▶ _PROBLEM TO SOLVE_:
Retype, exactly and only, each line from the one containing "column name: Quota_v2 -> Quota" to the end of the records below.

[Before and after images]
---------------

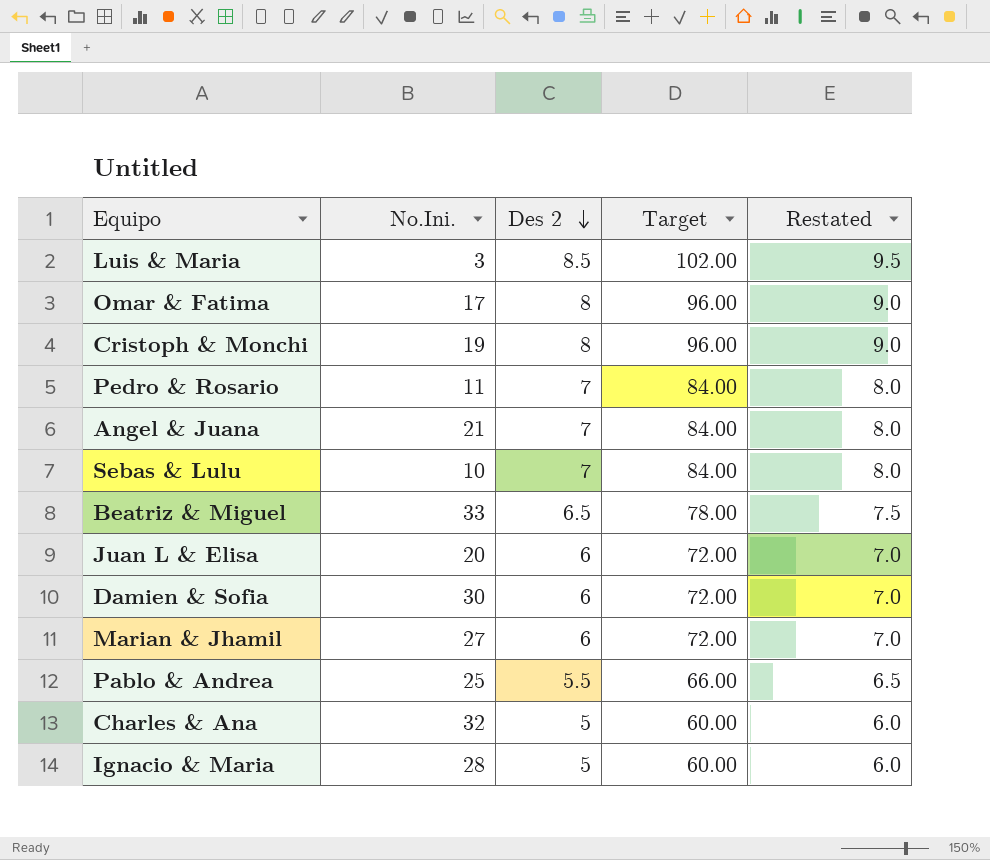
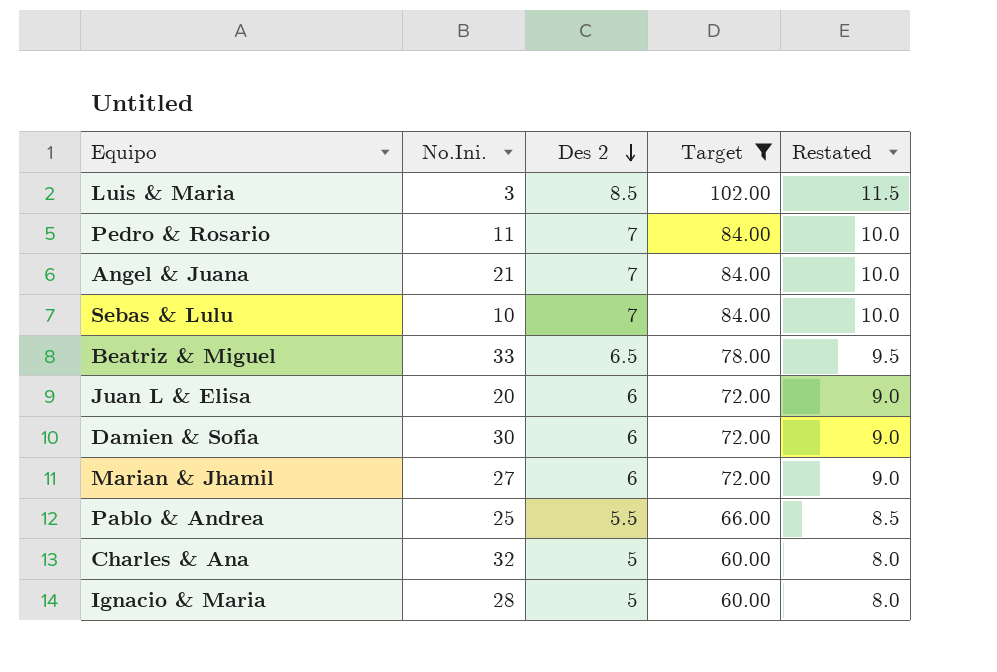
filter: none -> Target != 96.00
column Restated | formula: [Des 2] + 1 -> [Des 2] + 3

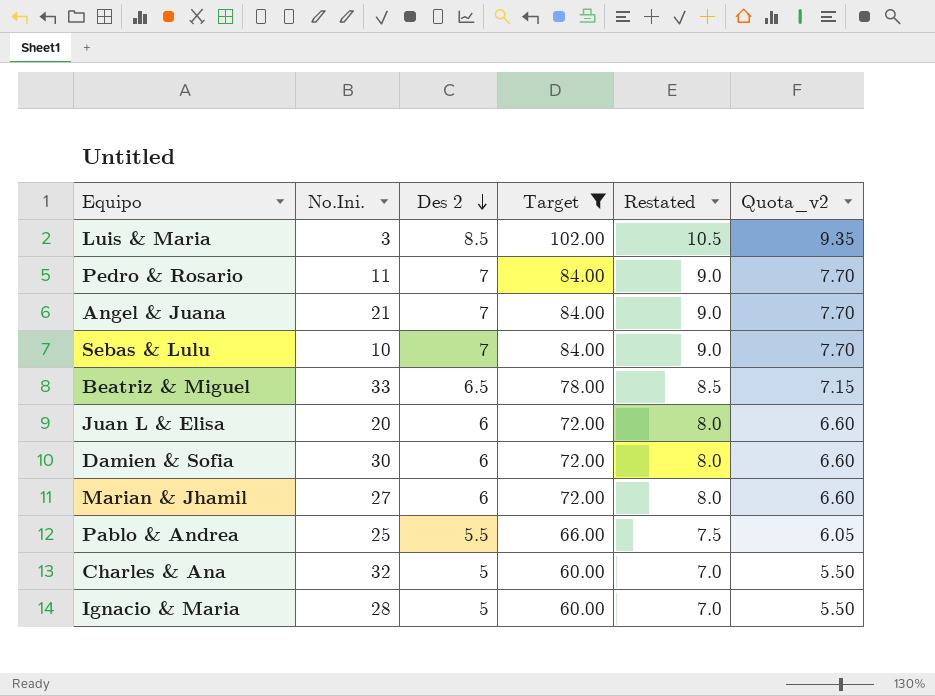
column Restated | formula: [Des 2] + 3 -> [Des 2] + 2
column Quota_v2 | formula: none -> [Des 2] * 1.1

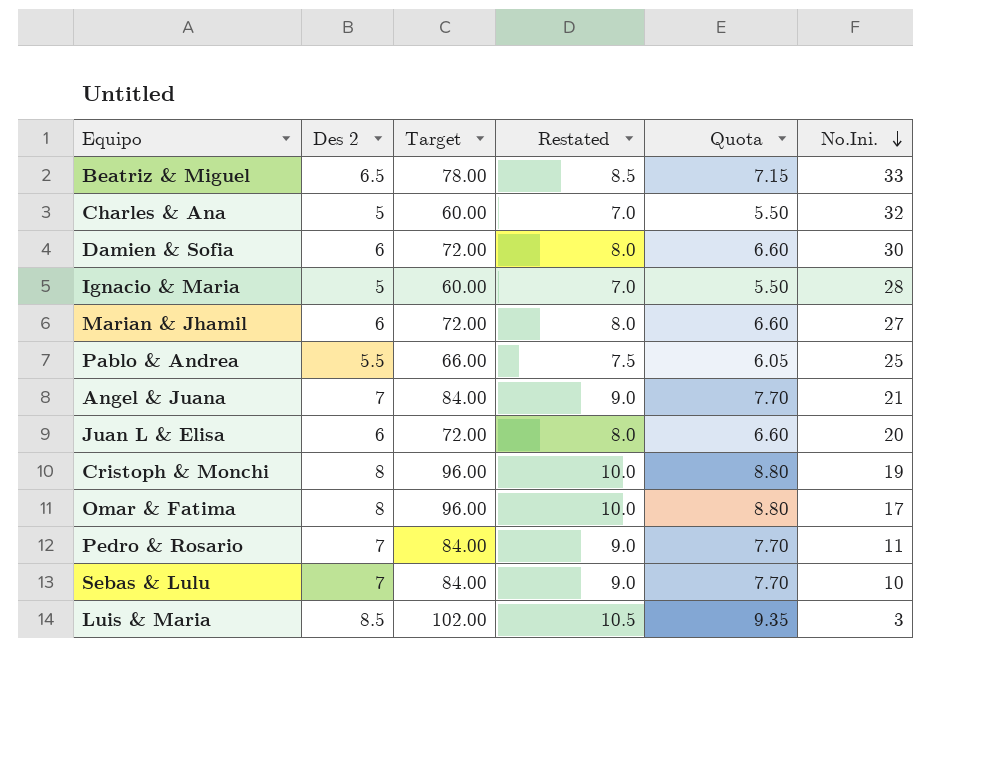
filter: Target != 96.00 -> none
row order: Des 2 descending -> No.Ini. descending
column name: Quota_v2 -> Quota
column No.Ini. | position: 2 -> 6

---------------

▶ _SOLVED PROBLEM_:
column name: Quota_v2 -> Quota
column No.Ini. | position: 2 -> 6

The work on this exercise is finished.